Friday, April 22, 2011

But what if the spirit of rebellion spread to Iran?

By Robert Fisk

Saturday, 23 April 2011

".....What strikes me is how the Egyptians mobilised in a quite different way from the Tunisians and – lucky for them – quite differently from the Libyans. Indeed, civil war has now stricken Libya and is in danger of striking Syria, too. The dictators all churn out the same idiotic nonsense: that the revolutions – the demands for freedom, liberty dignity – are all the result of foreign plots. Ben Ali said this; Mubarak said it ("foreign hands"); his vice-president Omar Suleiman talked of "bats in the night". Gaddafi blames al-Qa'ida and America (quite an alliance); Jordan's king has blamed foreign plots, too, and Assad did exactly the same this week. Saleh in Yemen tells his people that the plot is al-Qa'ida, Israeli and American. Ye gods! This is the kind of talk the Middle East had to listen to back in the Sixties. But today?

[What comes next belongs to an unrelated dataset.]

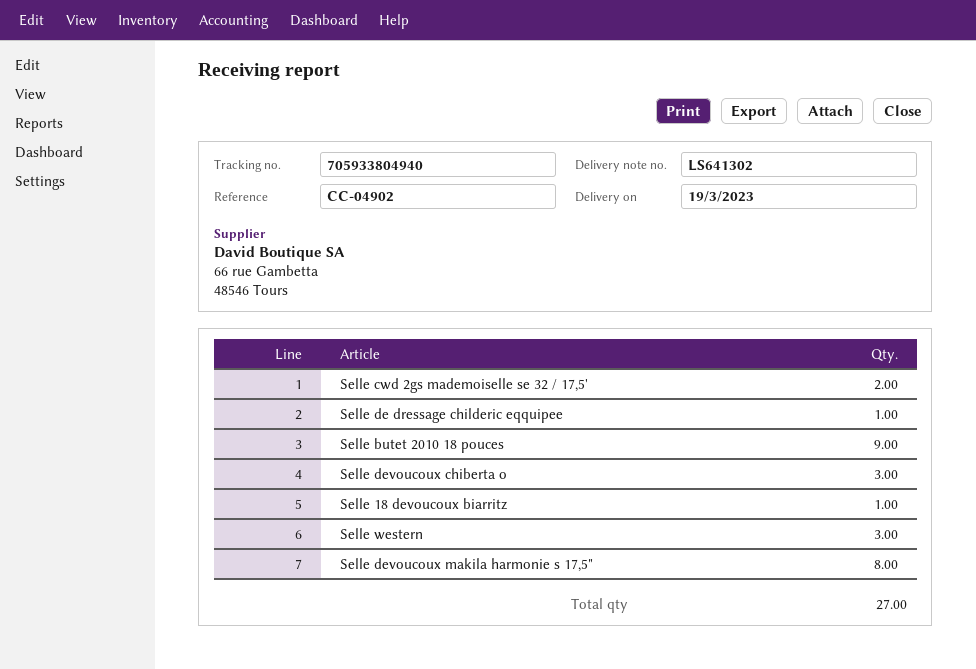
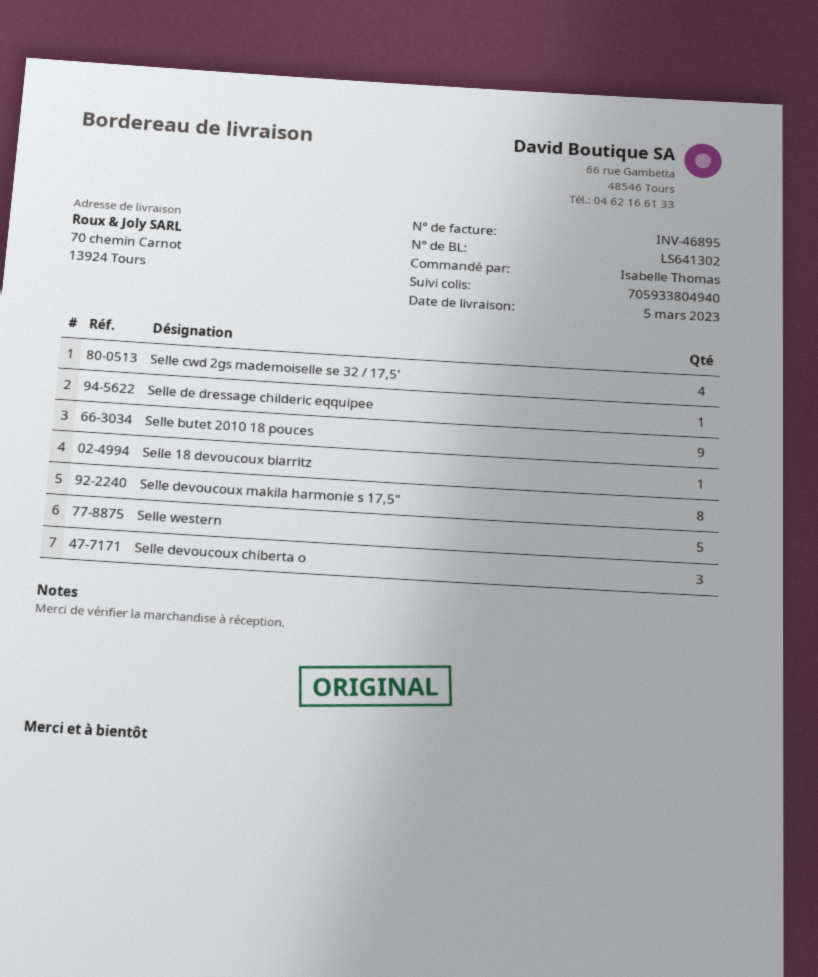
delivery date: 2023-03-19 -> 2023-03-05
Selle cwd 2gs mademoiselle se 32 / 17,5': 2 -> 4
Selle western: 3 -> 5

The Syrian regime is made of tougher stuff than Mubarak's police scum – they are infinitely more brutal – and Baathist backbone probably has something of the Gaddafi about it. There is too much shooting in Syria. And the effects can spill over into Lebanon, reflecting a Shia (Alawi) and Sunni dispute in Syria. Assad has already tried to implicate Lebanon in his crisis, which is preposterous. I prefer not to think about Libya. First we say we won't get involved. Then we bomb Gaddafi. Then we promise military "advisers" (soon, no doubt, to be kidnapped by Gaddafi's sleeper cells) and now we're doing a Waziristan and sending drones over Tripoli. What is this insanity that Cameron and Sarkozy – and Obama – have got themselves involved in?

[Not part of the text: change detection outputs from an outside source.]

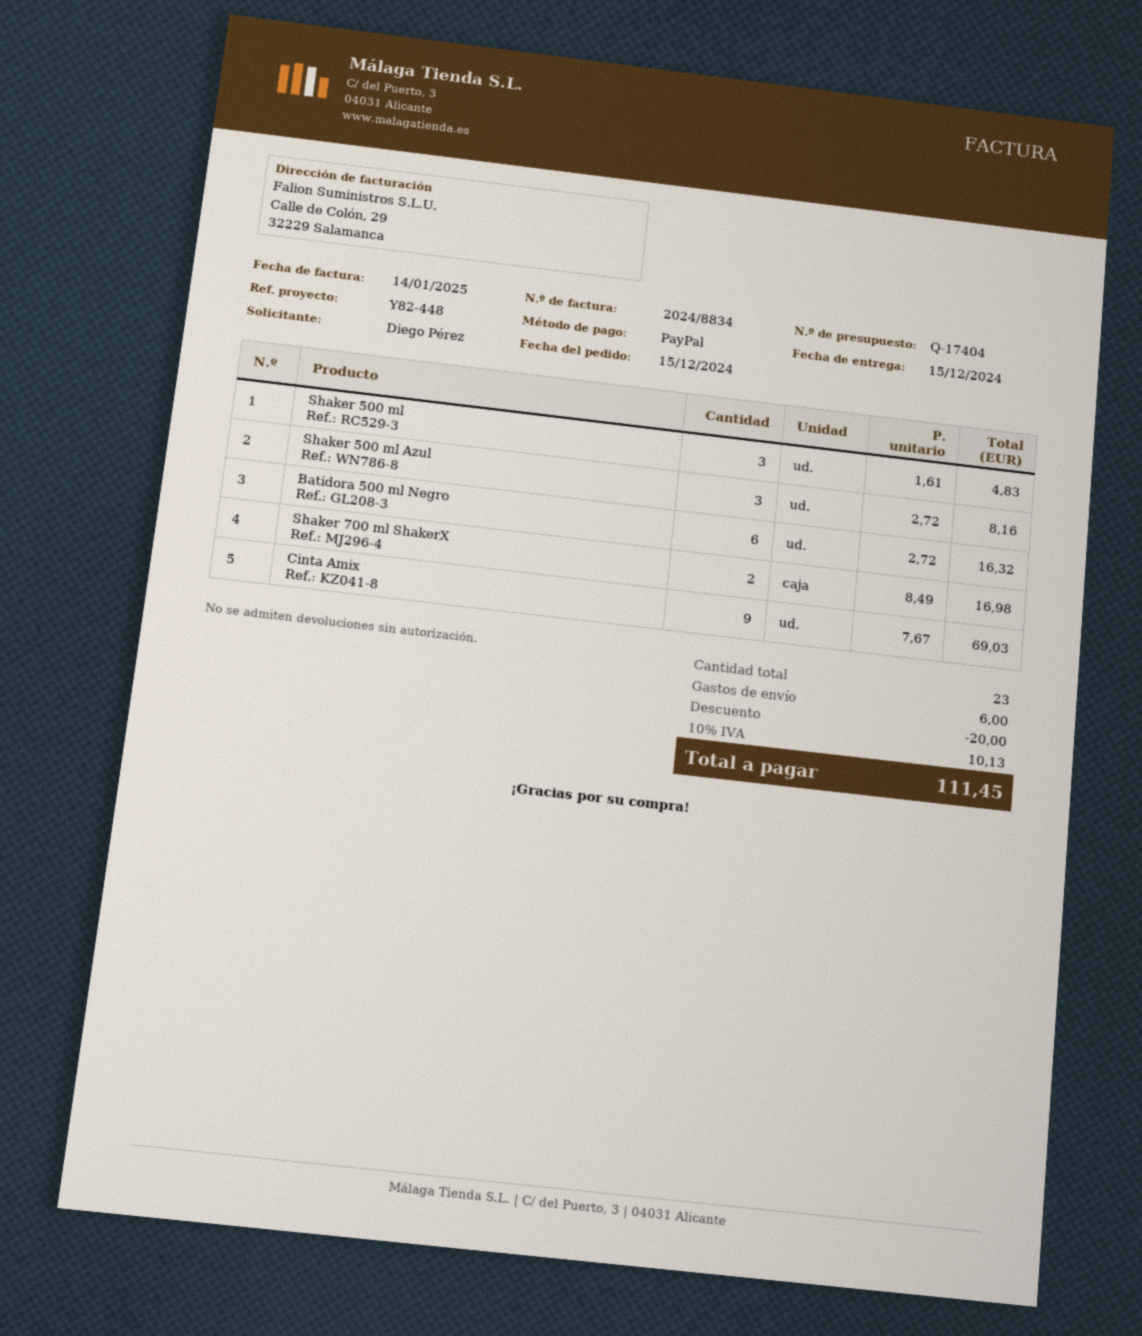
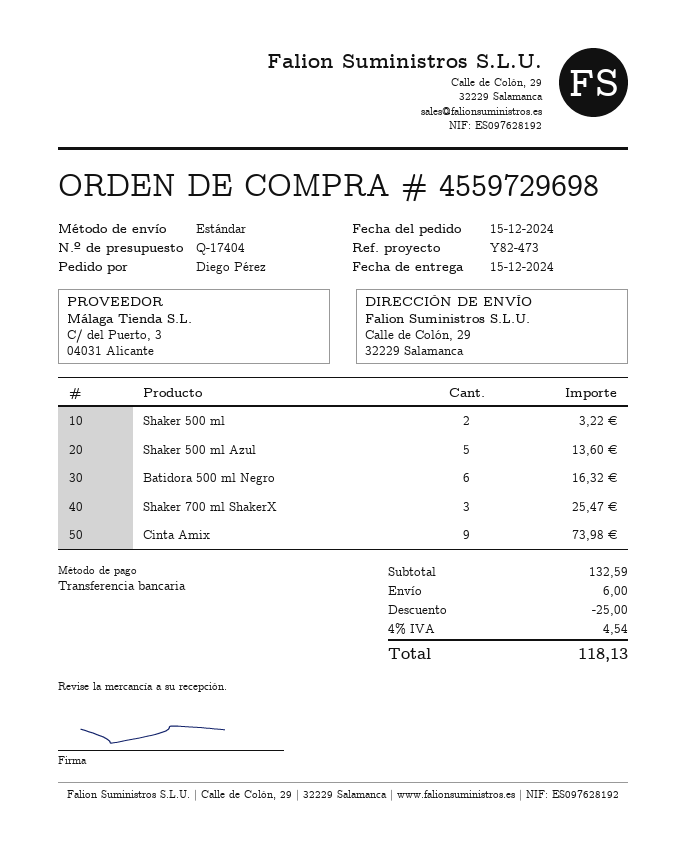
reference: Y82-448 -> Y82-473
payment method: PayPal -> bank transfer
Shaker 500 ml: 3 for 4.83 -> 2 for 3.22
Shaker 500 ml Azul: 3 for 8.16 -> 5 for 13.60
Shaker 700 ml ShakerX: 2 for 16.98 -> 3 for 25.47
Cinta Amix: 9 for 69.03 -> 9 for 73.98
discount: 20.00 -> 25.00
tax: 10% = 10.13 -> 4% = 4.54
total: 111.45 -> 118.13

But there's a non-Arab country with a very big stake in this extraordinary history. It is called Iran.....

And if Iran remains peaceful, what if it loses its Syrian ally? And then what of the Palestinians? What if a million Palestinians in Gaza decided to walk "home" to the original "Palestine". While the Israelis are worrying about the fate of their favourite dictators, it might be a good idea to consider what people power can do in Palestine."